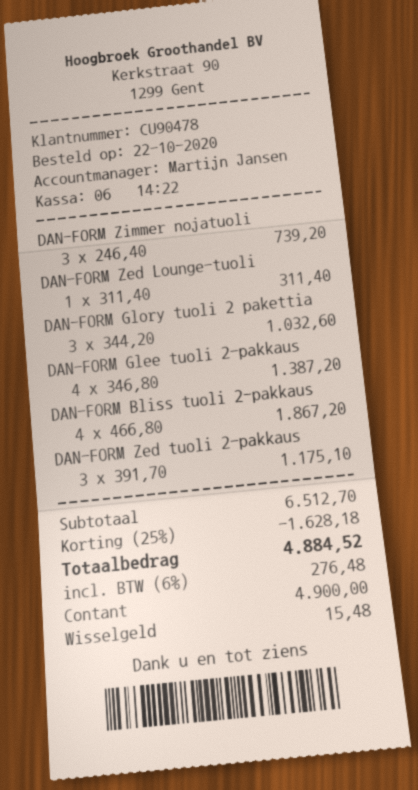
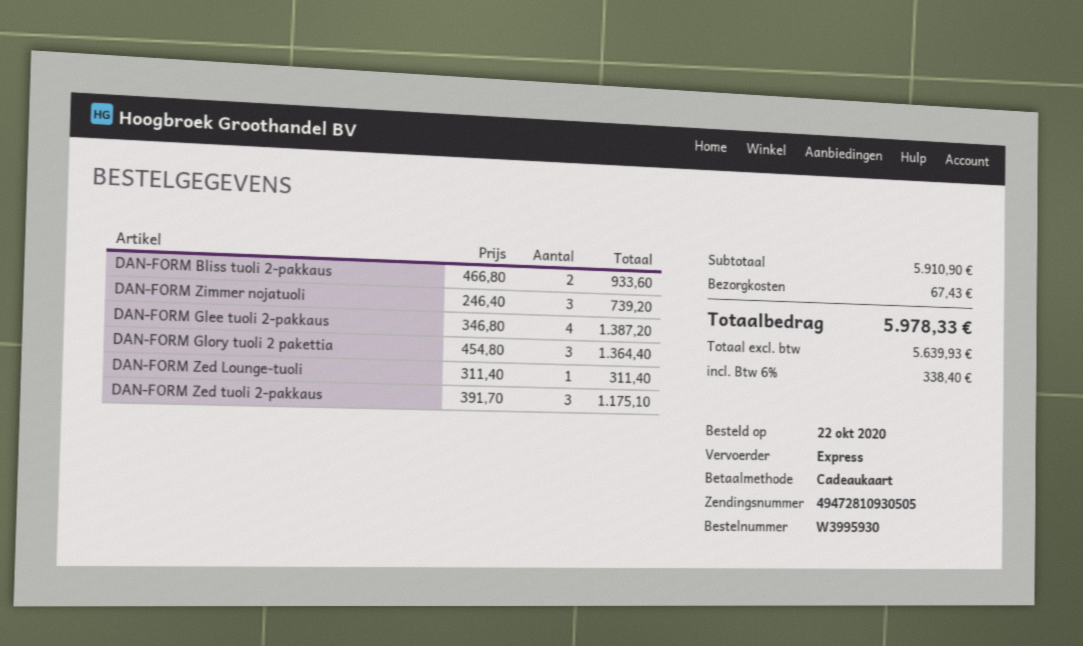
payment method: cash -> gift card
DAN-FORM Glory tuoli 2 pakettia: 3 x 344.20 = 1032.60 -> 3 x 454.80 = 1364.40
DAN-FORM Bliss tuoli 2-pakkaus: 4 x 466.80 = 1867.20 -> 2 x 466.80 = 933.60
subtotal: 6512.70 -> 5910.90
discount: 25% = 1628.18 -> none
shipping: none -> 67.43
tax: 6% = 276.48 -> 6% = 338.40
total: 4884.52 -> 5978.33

▶ [Work to complete]: Could you give back the full listing word for word, leaving out the images?

▶ [Exercise solution]:
payment method: cash -> gift card
DAN-FORM Glory tuoli 2 pakettia: 3 x 344.20 = 1032.60 -> 3 x 454.80 = 1364.40
DAN-FORM Bliss tuoli 2-pakkaus: 4 x 466.80 = 1867.20 -> 2 x 466.80 = 933.60
subtotal: 6512.70 -> 5910.90
discount: 25% = 1628.18 -> none
shipping: none -> 67.43
tax: 6% = 276.48 -> 6% = 338.40
total: 4884.52 -> 5978.33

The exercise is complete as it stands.